Huo Wu lo miró enojada y dejó de hablar. Lin Feng sonrió con cuidado. Tenía la impresión de que su relación con Huo Wu no era simple.

“Silencio, todos. Aunque es difícil de creer, esta vez, la ceremonia de la Cien Alianza tiene un propósito específico. Lo discutí con todos los otros grandes emperadores y tomamos una decisión.”

“Esta vez, elegiremos al discípulo más destacado y al líder más fuerte, y regresaremos a la Montaña Salvaje. Sin embargo, no puedo decirte por qué. Les diré a esas dos personas por qué cuando son elegidos." Dijo el gran líder de la ciudad en serio, con las manos entrelazadas a la espalda. Todos de repente tuvieron sudores fríos.

"Además, también quiero contarte algo más que sea muy importante." Continuó el gran líder. Mucha gente levantó la cabeza y lo miró con respeto. El líder miró a su alrededor y finalmente sus ojos se posaron en Lin Feng. Lin Feng también lo miró por unos minutos. Finalmente, el líder parecía sombrío cuando dijo: "Todos, todos ustedes saben que el jefe fue asesinado, murió de forma violenta."

El líder ni siquiera había terminado su oración cuando todos lo miraban. El líder ya sabía sobre Lin Feng. Según los rumores, el que había matado al jefe era un gran emperador, pero nadie sabía de dónde era.

“Aunque el jefe no era un cultivador extraordinario, estaba a cargo de administrar toda la región. Tenía muchas responsabilidades. Mucha gente estaba enojada cuando lo mataron.” Dijo el gran líder de la ciudad. Lin Feng lo miró fijamente, ya que no podía esconderse de todos modos. ¡Como se esperaba!

"Pero lo más importante es que finalmente encontré al gran emperador que mató al jefe."  La multitud comenzó a hablar en voz alta de nuevo. Estaban estupefactos.

"¿Quien?
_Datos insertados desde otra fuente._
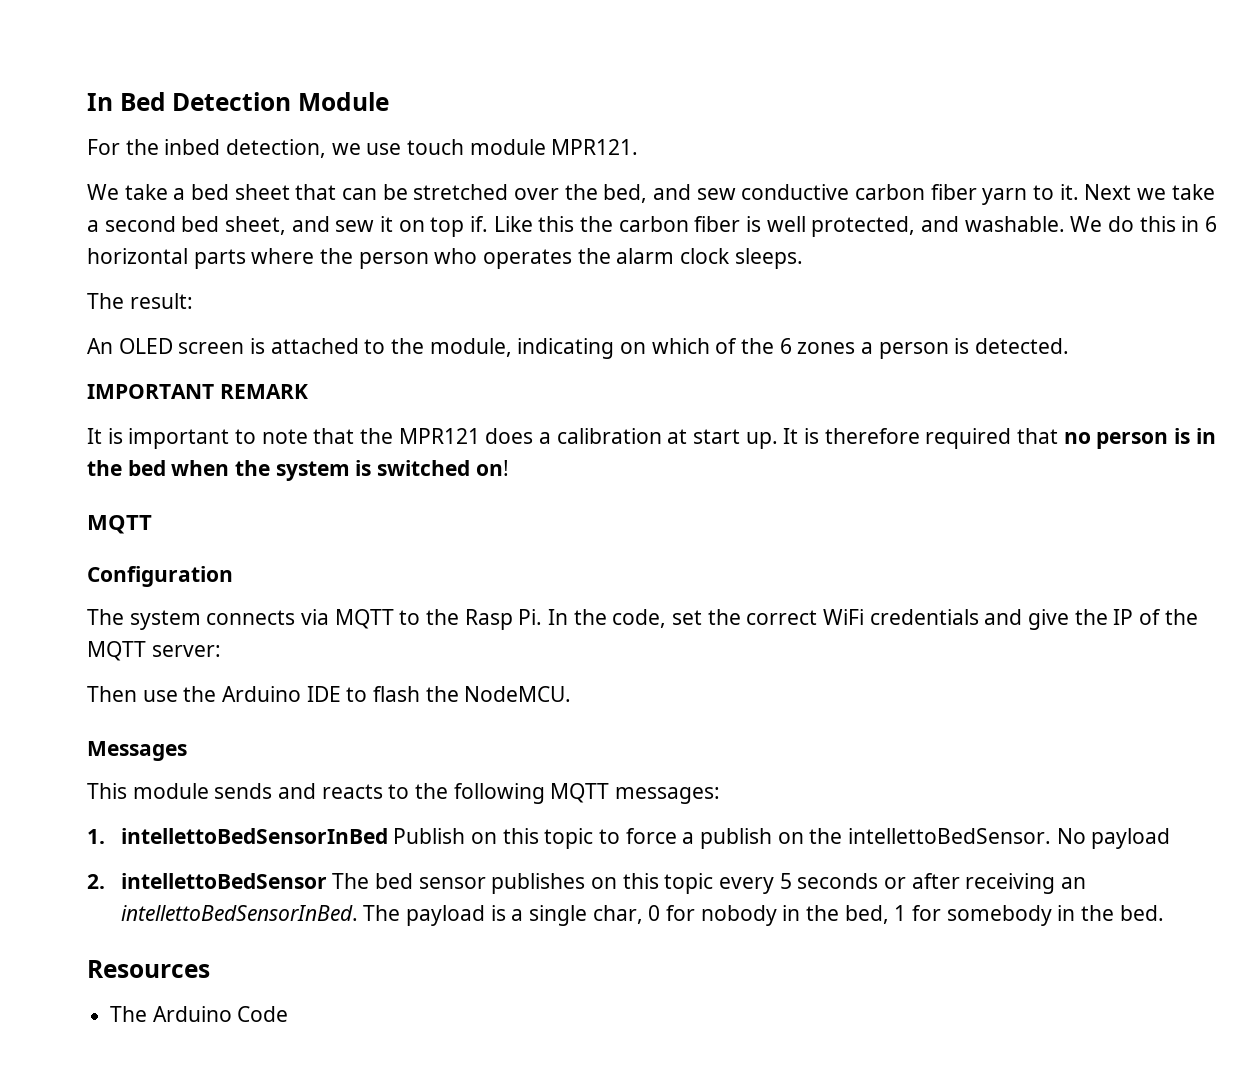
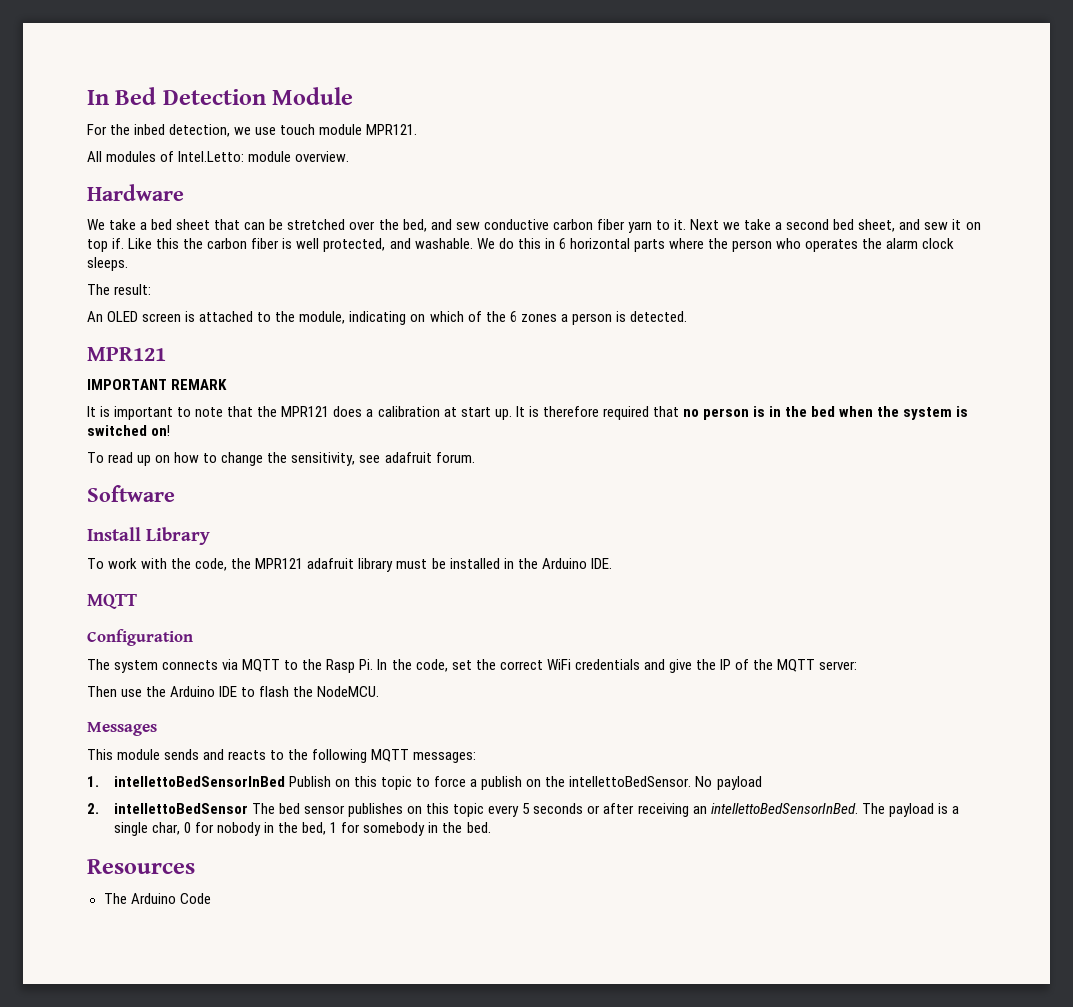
(639, 147) none -> [87,151,350,162] [87,184,184,201] // All modules of Intel.Letto: module overview. // Hardware
(1070, 346) none -> [87,347,166,361] // MPR121
(509, 468) none -> [87,452,475,466] [87,485,175,502] [87,527,211,545] [87,558,612,572] // To read up on how to change the sensitivity, see adafruit forum. // Software // Install Library // To work with the code, the MPR121 adafruit library must be installed in the Arduino IDE.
He oído que ese tipo llevaba pieles de cuero."

"¿Crees que es él?" Todos miraron a Lin Feng con tristeza.

El líder sonrió y señaló a Lin Feng: "Hermano, ¿crees que necesitas esconderte?" Todos ahora miraban a Lin Feng. Lin Feng no decepcionó a la multitud, destellando hacia el escenario.

"¡Qué insolente! ¡Quién eres tú! ¡Te atreves a subir al escenario! ¡Pásense! ” Lin Feng ni siquiera había aterrizado en el escenario todavía, cuando todos los líderes le lanzaron sus manos enojados.

"¡Soy Lin Feng!", Gritó Lin Feng. Levantó la mano izquierda y se la arrojó al hombre más cercano a él. Todos giraron sus manos con asombro. El hombre quedó impresionado y cayó al suelo violentamente a mil metros de distancia, sin que quedara ningún Qi. ¿Lin Feng acababa de matar a un líder tan fácilmente?

"¿Eso es ...?" La multitud no podía creerlo a sus ojos. Incluso los grandes emperadores en el escenario estaban estupefactos. No habían estado seguros de que Lin Feng fuera un gran emperador. Muchas personas comprendieron rápidamente que el líder que acababa de morir era solo un conejillo de indias, carne de cañón, enviado al frente para evaluar la fuerza de Lin Feng. ¡Pobre tipo!

"Hermano, ¿quién eres? ¿De dónde eres? ”Preguntó el líder, dándole a Lin Feng una sonrisa falsa. No se veía enojado en absoluto. El hombre muerto era solo un emperador, después de todo, habría sido estúpido atacar al propio Lin Feng. ¡Morir por el jefe que ya estaba muerto no valía la pena! Lin Feng miró a su alrededor, de vuelta a Yao Yu Long, y gritó con firmeza: “¡Mi nombre es Lin Feng y soy un hombre libre! ¡No pertenezco a ningún grupo o secta!"